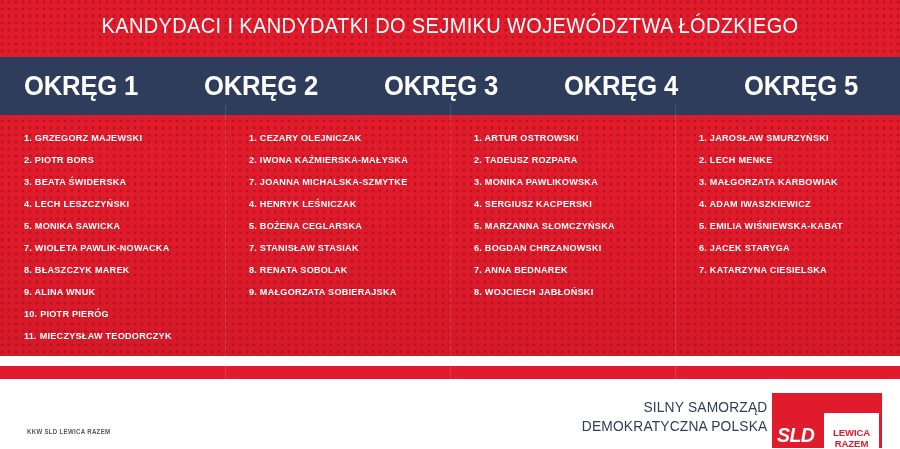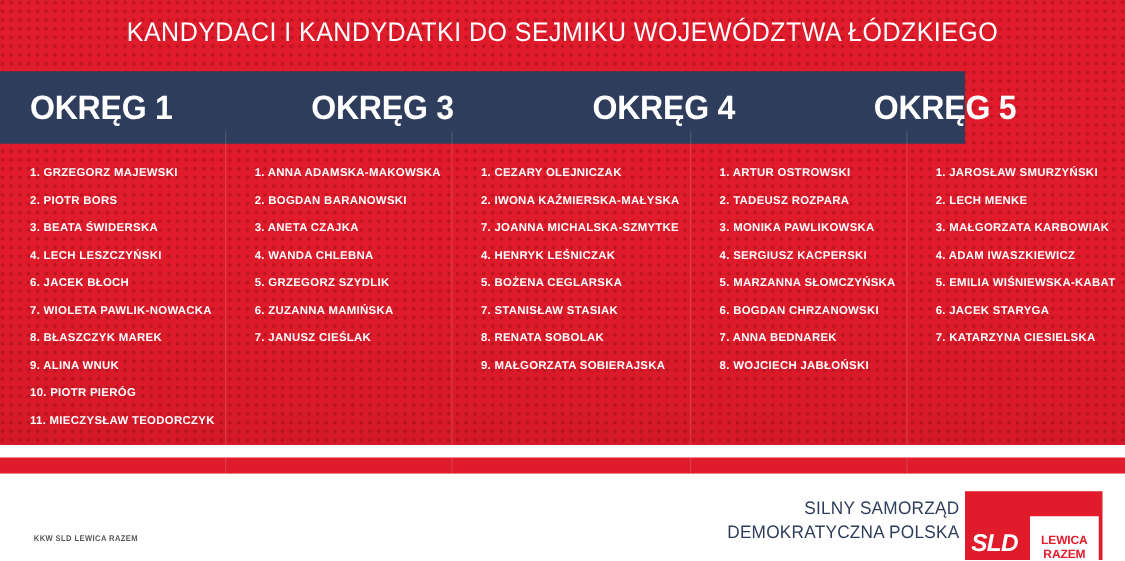"OKRĘG 1" .navy-band { width: 772px -> 900px }
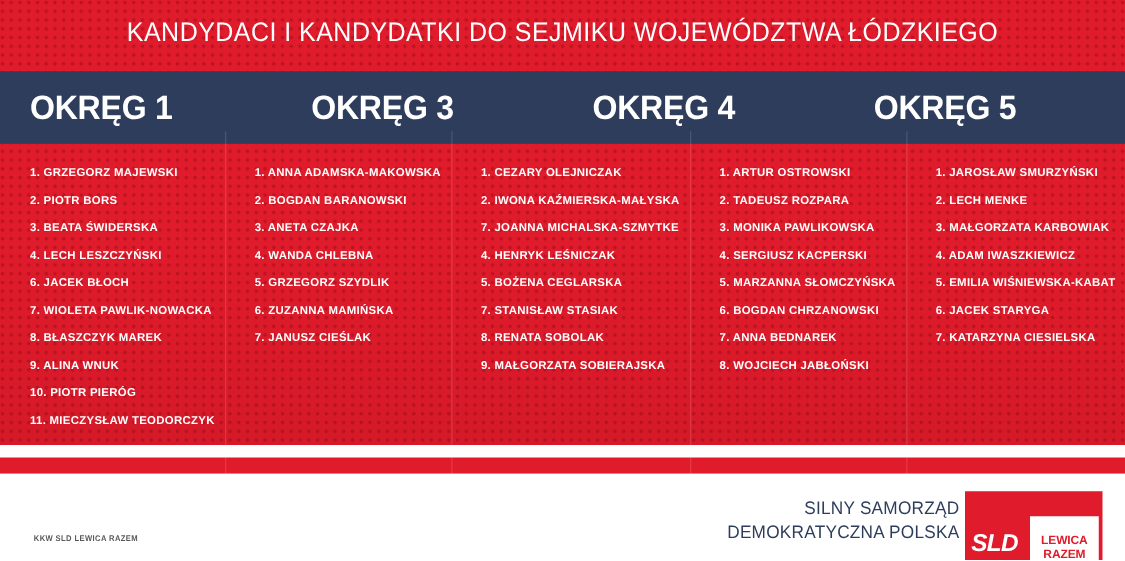"OKRĘG 2" div.okreg-head { html: none -> <div> <span>OKRĘG 2</span> </div> }
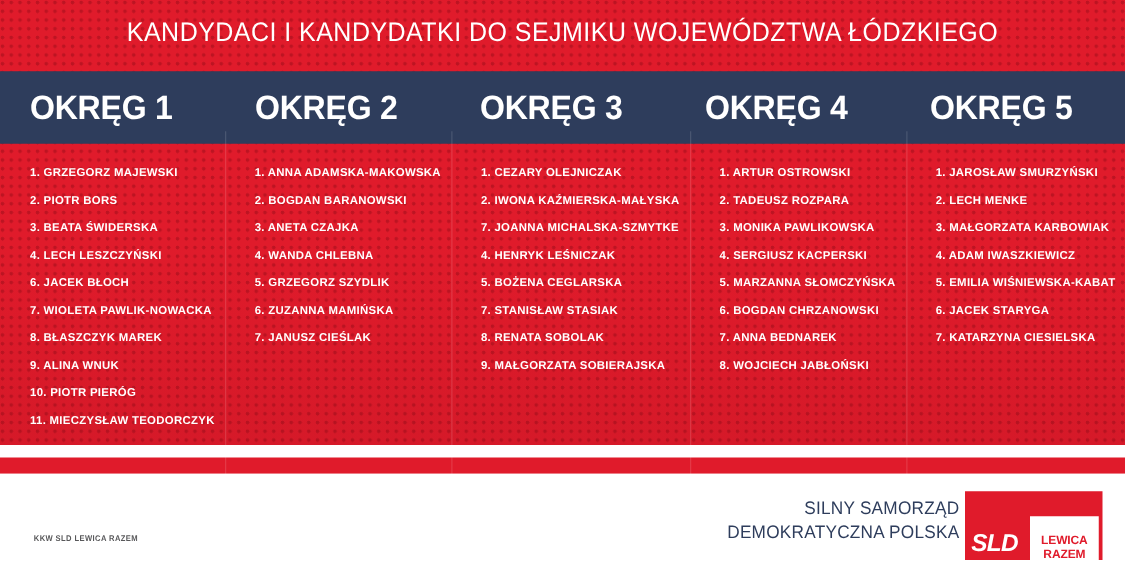"1. ANNA ADAMSKA-MAKOWSKA" div.col { html: <div> <div>1. ANNA ADAMSKA-MAKOWSKA</div> <div>2. BOGDAN BARANOWSKI</div> <div>3. ANETA CZAJKA</div> <div>4. WANDA CHLEBNA</div> <div>5. GRZEGORZ SZYDLIK</div> <div>6. ZUZANNA MAMIŃSKA</div> <div>7. JANUSZ CIEŚLAK</div> </div> -> none }
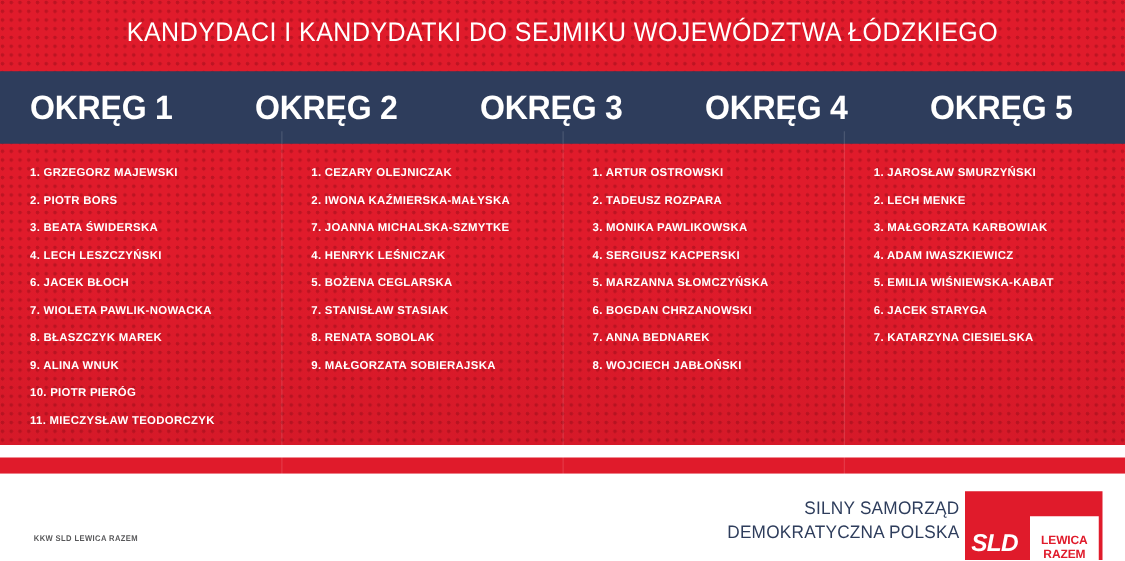"5. MONIKA SAWICKA" div.cand { html: none -> <div>5. MONIKA SAWICKA</div> }
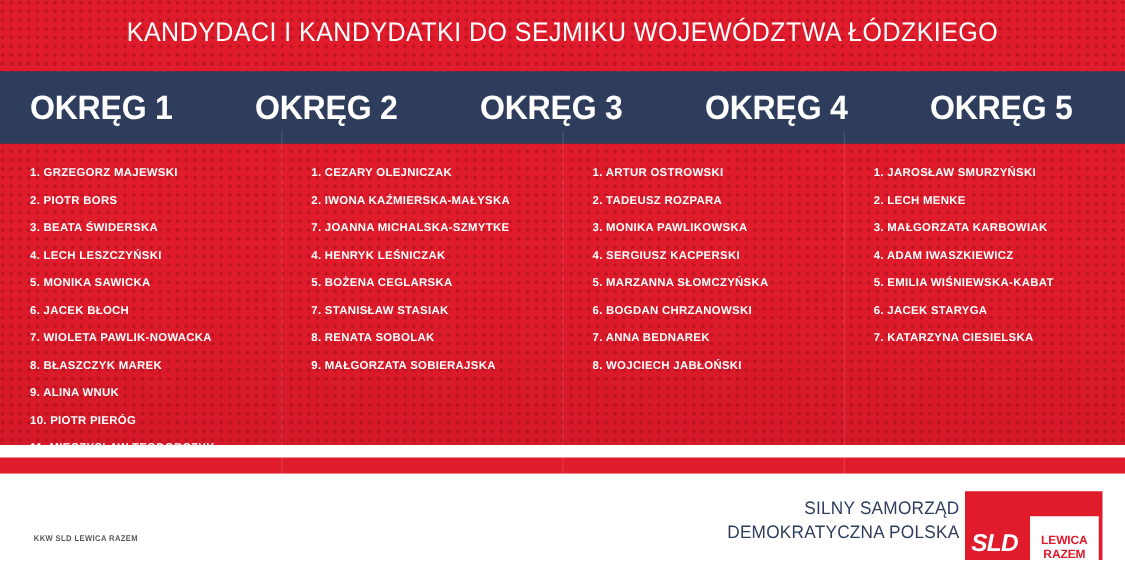"6. JACEK BŁOCH" div.cand { html: <div>6. JACEK BŁOCH</div> -> none }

+++

■ INSTRUCTIONS TO FOLLOW:
A faithful copy of all the entries is required, pictures excluded.

■ TASK ANSWER:
"OKRĘG 1" .navy-band { width: 772px -> 900px }
"OKRĘG 2" div.okreg-head { html: none -> <div> <span>OKRĘG 2</span> </div> }
"1. ANNA ADAMSKA-MAKOWSKA" div.col { html: <div> <div>1. ANNA ADAMSKA-MAKOWSKA</div> <div>2. BOGDAN BARANOWSKI</div> <div>3. ANETA CZAJKA</div> <div>4. WANDA CHLEBNA</div> <div>5. GRZEGORZ SZYDLIK</div> <div>6. ZUZANNA MAMIŃSKA</div> <div>7. JANUSZ CIEŚLAK</div> </div> -> none }
"5. MONIKA SAWICKA" div.cand { html: none -> <div>5. MONIKA SAWICKA</div> }
"6. JACEK BŁOCH" div.cand { html: <div>6. JACEK BŁOCH</div> -> none }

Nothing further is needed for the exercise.